Lors d’une séance de travail à la salle de conférences de la préfecture, Ferdinand N’Guessan, chef de projet Timbre et responsable de la mobilisation des ressources au FNLS, a dressé un état des lieux sans concession. Le modèle de riposte ivoirien demeure, à ce jour, fortement dépendant de l’aide extérieure.
Les statistiques présentées sont éloquentes : entre 2011 et 2025, les partenaires techniques et financiers ont injecté environ 120,44 milliards de francs CFA, tandis que la contribution de l’État ivoirien s’est élevée à 30,11 milliards de francs CFA.
« Face à la raréfaction des appuis extérieurs, le financement domestique n’est plus une option, mais un impératif stratégique pour sécuriser nos acquis et garantir la pérennité des soins », a martelé M. N’Guessan.
Pour inverser cette tendance, le FNLS mise sur une décentralisation de la collecte de fonds. Cette mission de mobilisation visait à redynamiser les comités départementaux de lutte contre le sida (CDLS). Ces derniers ont désormais la charge d’optimiser les mécanismes locaux, notamment via la vente de timbres et de pagnes à l’effigie du FNLS.
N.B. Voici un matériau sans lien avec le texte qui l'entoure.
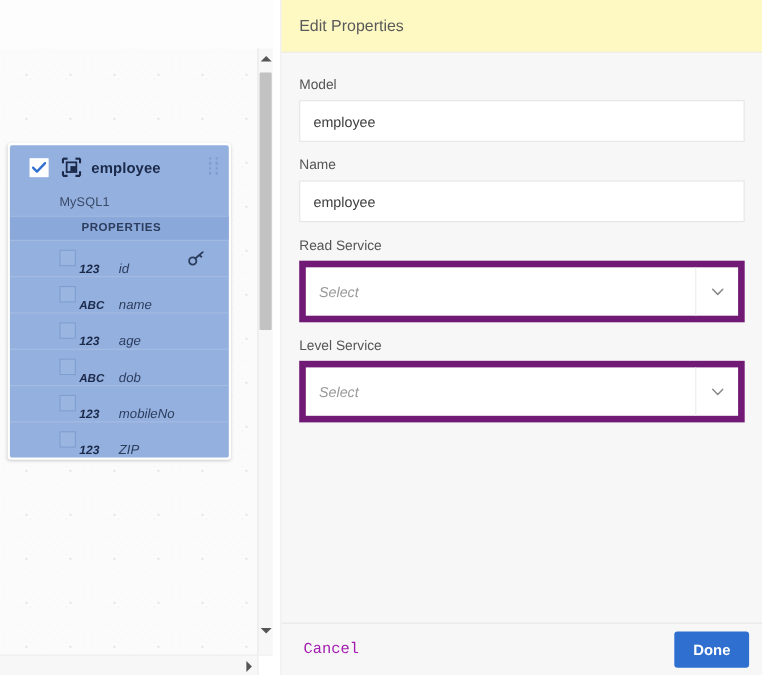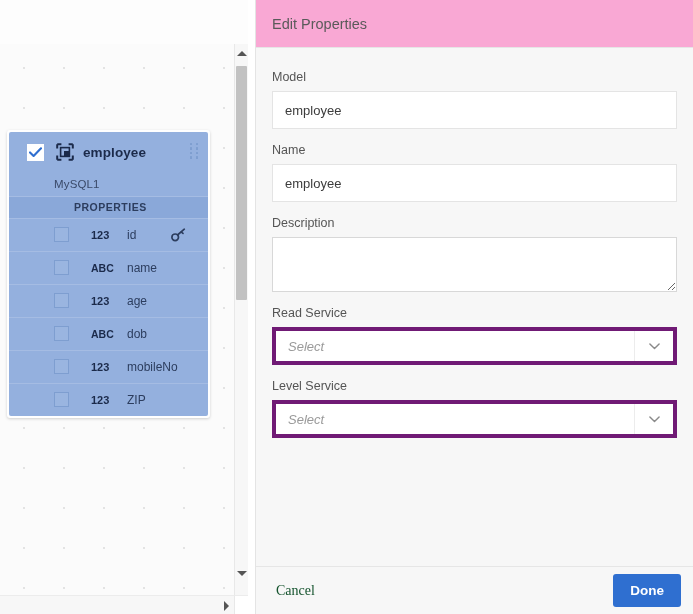--- a/index.html
+++ b/index.html
@@ -251,7 +251,7 @@
     align-items: center;
     padding-left: 16px;
     box-sizing: border-box;
-    background: #f9a8d4;
+    background: #fef9c3;
   }
   #panel-header .ph-title {
     font-size: 14.5px;

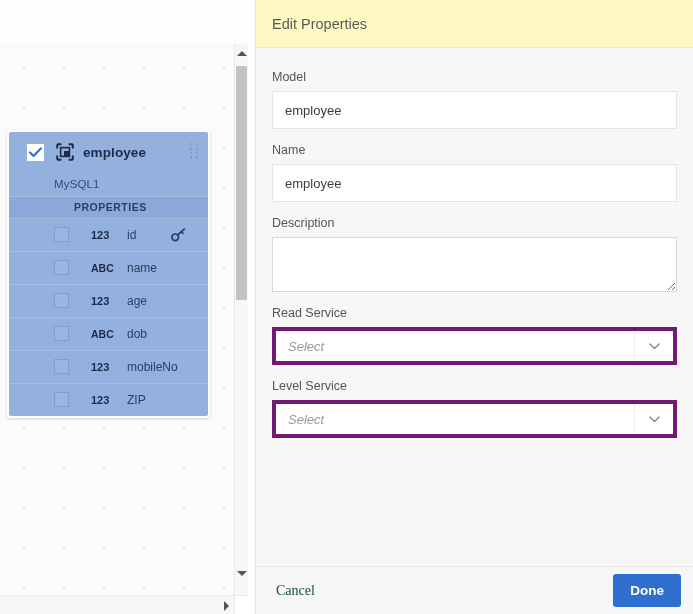--- a/index.html
+++ b/index.html
@@ -519,10 +519,6 @@
         <input class="text-input" type="text" value="employee" style="">
       </div>
 
-      <div class="field">
-        <span class="field-label">Description</span>
-        <textarea class="text-area" style=""></textarea>
-      </div>
 
 
       <div class="field">

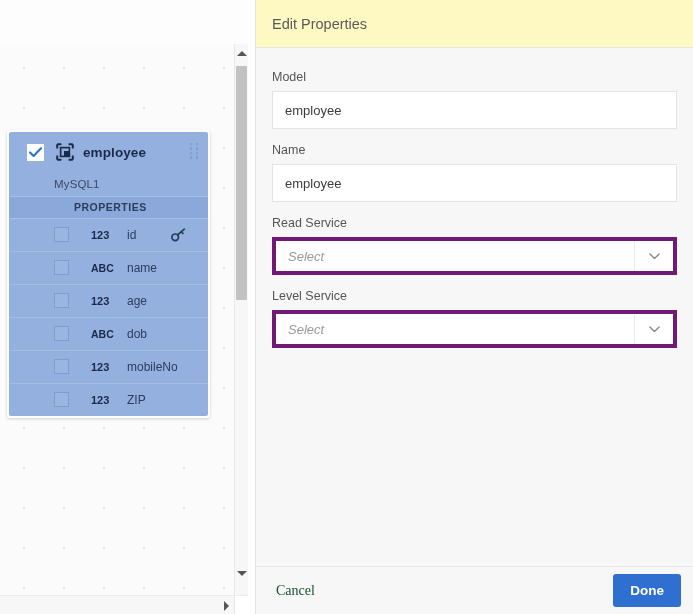--- a/index.html
+++ b/index.html
@@ -139,9 +139,10 @@
     position: relative;
     height: 32px;
     display: flex;
-    align-items: center;
+    align-items: flex-end;
     border-bottom: 1px solid #a5bce3;
-    padding-left: 57px;
+    padding-left: 38px;
+    font-style: italic;
   }
   .prop-row:last-child { border-bottom: none; }
   .prop-chk {

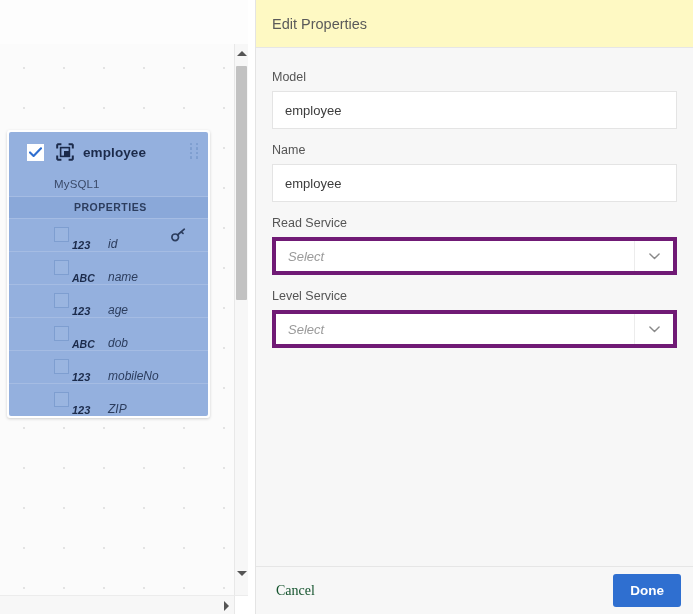--- a/index.html
+++ b/index.html
@@ -321,9 +321,9 @@
   .select-wrap {
     display: flex;
     width: 100%;
-    height: 38px;
-    background: #ffffff;
-    border: 4px solid #701a75;
+    height: 56px;
+    background: #ffffff;
+    border: 6px solid #701a75;
     box-sizing: border-box;
     align-items: center;
     gap: 33px;

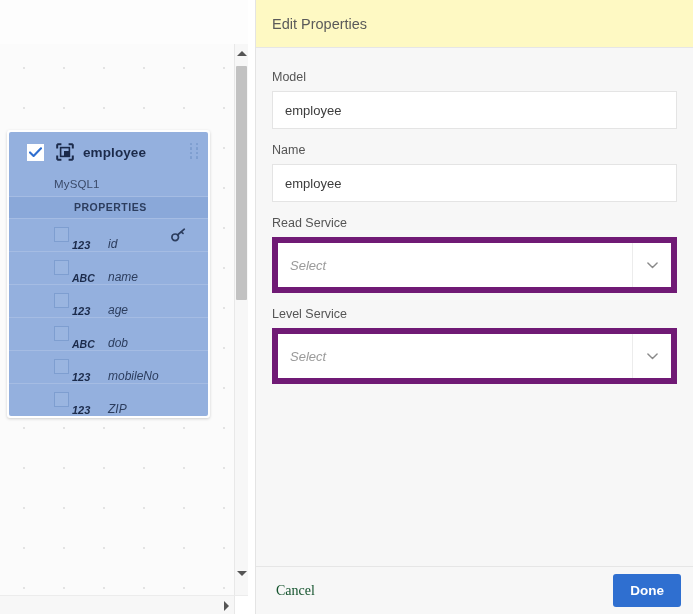--- a/index.html
+++ b/index.html
@@ -369,9 +369,9 @@
   #cancel-button {
     background: none;
     border: none;
-    font-family: Liberation Serif, serif;
+    font-family: Liberation Mono, monospace;
     font-size: 14px;
-    color: #14532d;
+    color: #a21caf;
     cursor: pointer;
     padding: 6px 4px;
     text-align: center;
Représentant le préfet de département, le secrétaire général de la préfecture, Tougma Amalaman Fram Moïse, a exhorté les administrations et les populations locales à s’approprier ce combat. Il a notamment salué la création, le 12 mai 2026, du nouveau Comité départemental par arrêté préfectoral, témoignant de l’engagement des autorités de Kouto à soutenir durablement cette cause.
Cette offensive budgétaire s’inscrit dans la vision nationale de la Côte d’Ivoire : parvenir à l’éradication totale du sida en tant que menace de santé publique à l’horizon 2030.